- Goldman Sachs revamped its retail banking service to become “Marcus by Goldman Sachs,” with online offerings for just about anyone to use.
- One element of Marcus is a high-yield savings account, with a 1.50% annual percentage yield and no transaction fees or minimum account balance.
- While interest rates for many savings accounts have fallen, Goldman Sachs is betting on high yields for its digital program.
Goldman Sachs might conjure images of men in suits making money, but now anybody can earn extra dough through the investment bank.
Marcus – named after the Goldman Sachs founder Marcus Goldman – allows any adult (except in Maryland, where Marcus is not yet available) to create a savings account.
The big selling point for Marcus is the 1.5% annual percentage yield offered. Whereas interest rates for many banks have plummeted to as low as 0.01%, Goldman Sachs’ savings accounts create significant interest.
There is also no minimum amount needed to open an account with Marcus, and a deposit of even $US1 allows users to earn the 1.5% APY.

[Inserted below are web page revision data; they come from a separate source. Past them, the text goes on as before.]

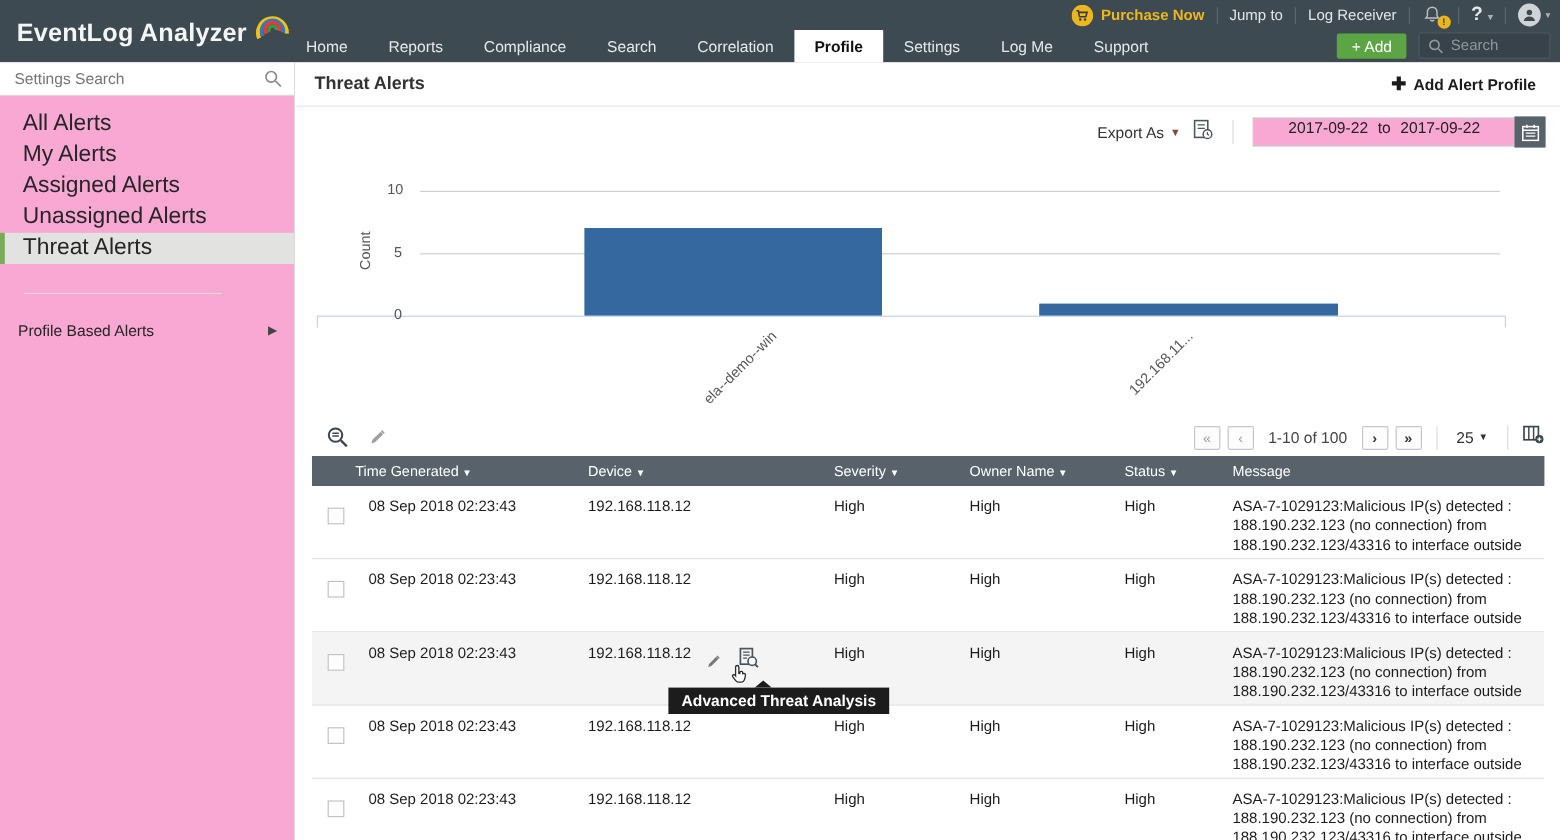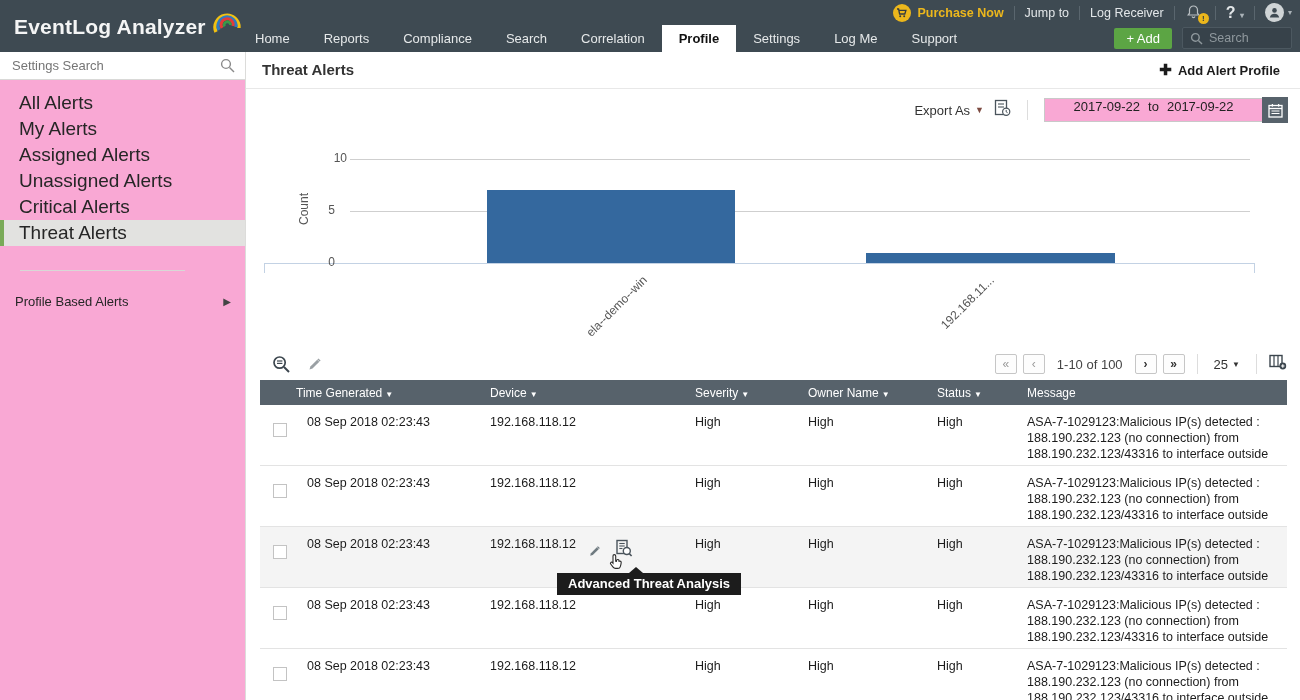--- a/index.html
+++ b/index.html
@@ -252,7 +252,7 @@
     <div class="ytick" style="left: 57px; top: 115px;">0</div>
         <div class="ytick" style="left: 57px; top: 63px;">5</div>
         <div class="gridline" style="top: 71px;"></div>
-        <div class="ytick" style="left: 69px; top: 11px;">10</div>
+        <div class="ytick" style="left: 58px; top: 11px;">10</div>
         <div class="gridline" style="top: 19px;"></div>
         <div class="bar bar-0" style="height: 73px; background: rgb(52, 104, 158);"></div>
         <div class="xlabel xlabel-0">ela--demo--win</div>

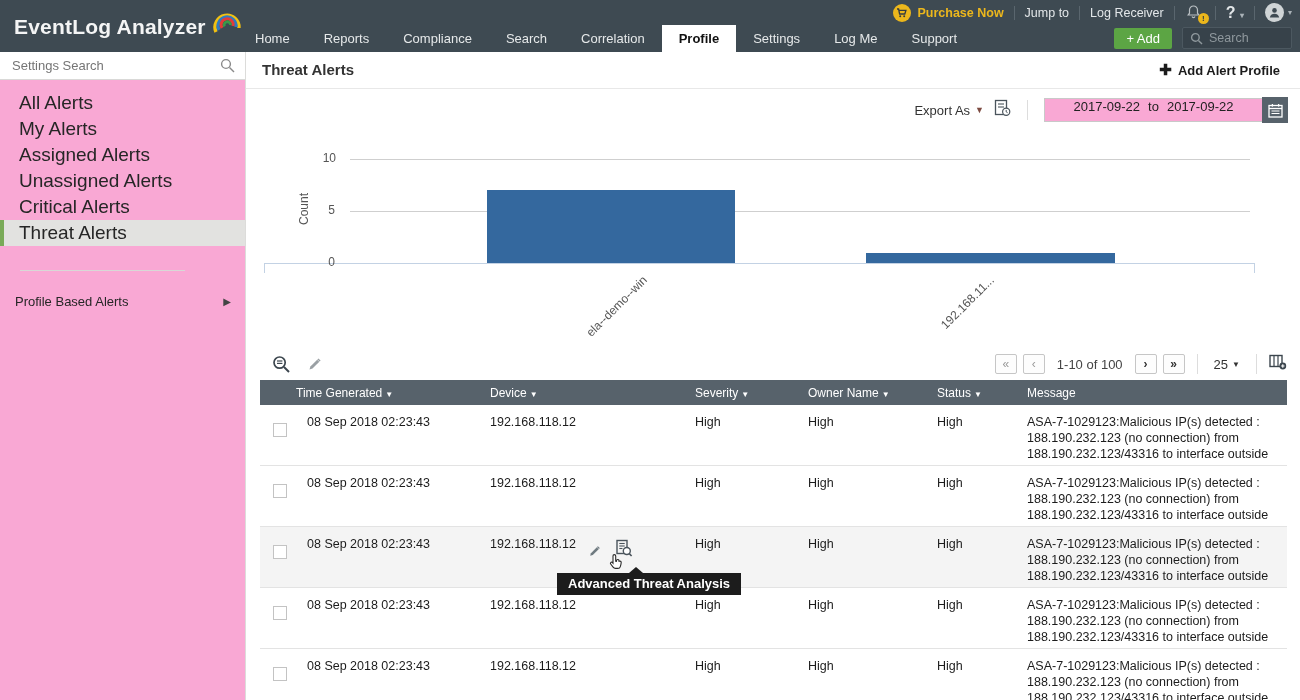--- a/index.html
+++ b/index.html
@@ -190,7 +190,6 @@
         <div class="sb-item">My Alerts</div>
         <div class="sb-item">Assigned Alerts</div>
         <div class="sb-item">Unassigned Alerts</div>
-        <div class="sb-item">Critical Alerts</div>
         <div class="sb-item sel">Threat Alerts</div>
       </div>
     <div class="sb-divider"></div>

Keeping with the high-growth, no-cost model, Marcus does not charge any fees on savings accounts, including for money transfers.
Along with savings accounts, Marcus offers personal loans of up to $US40,000 with no fees and high-yield certificates of deposit.
There are some limitations to Marcus, however. The accounts are not connected to any ATM system, and it doesn’t have a mobile app. Savers can make only six transfers or withdrawals a month.
Andrew Williams, the managing director of corporate communications at Goldman Sachs, told Business Insider that customers preferred Marcus because the savings accounts were a “very competitive offering, especially when looking at most other banks.”
In its most recent 10-K filing, Goldman Sachs said it had $US13.8 billion in Marcus deposits as of December, an increase of over $US3 billion in the past year.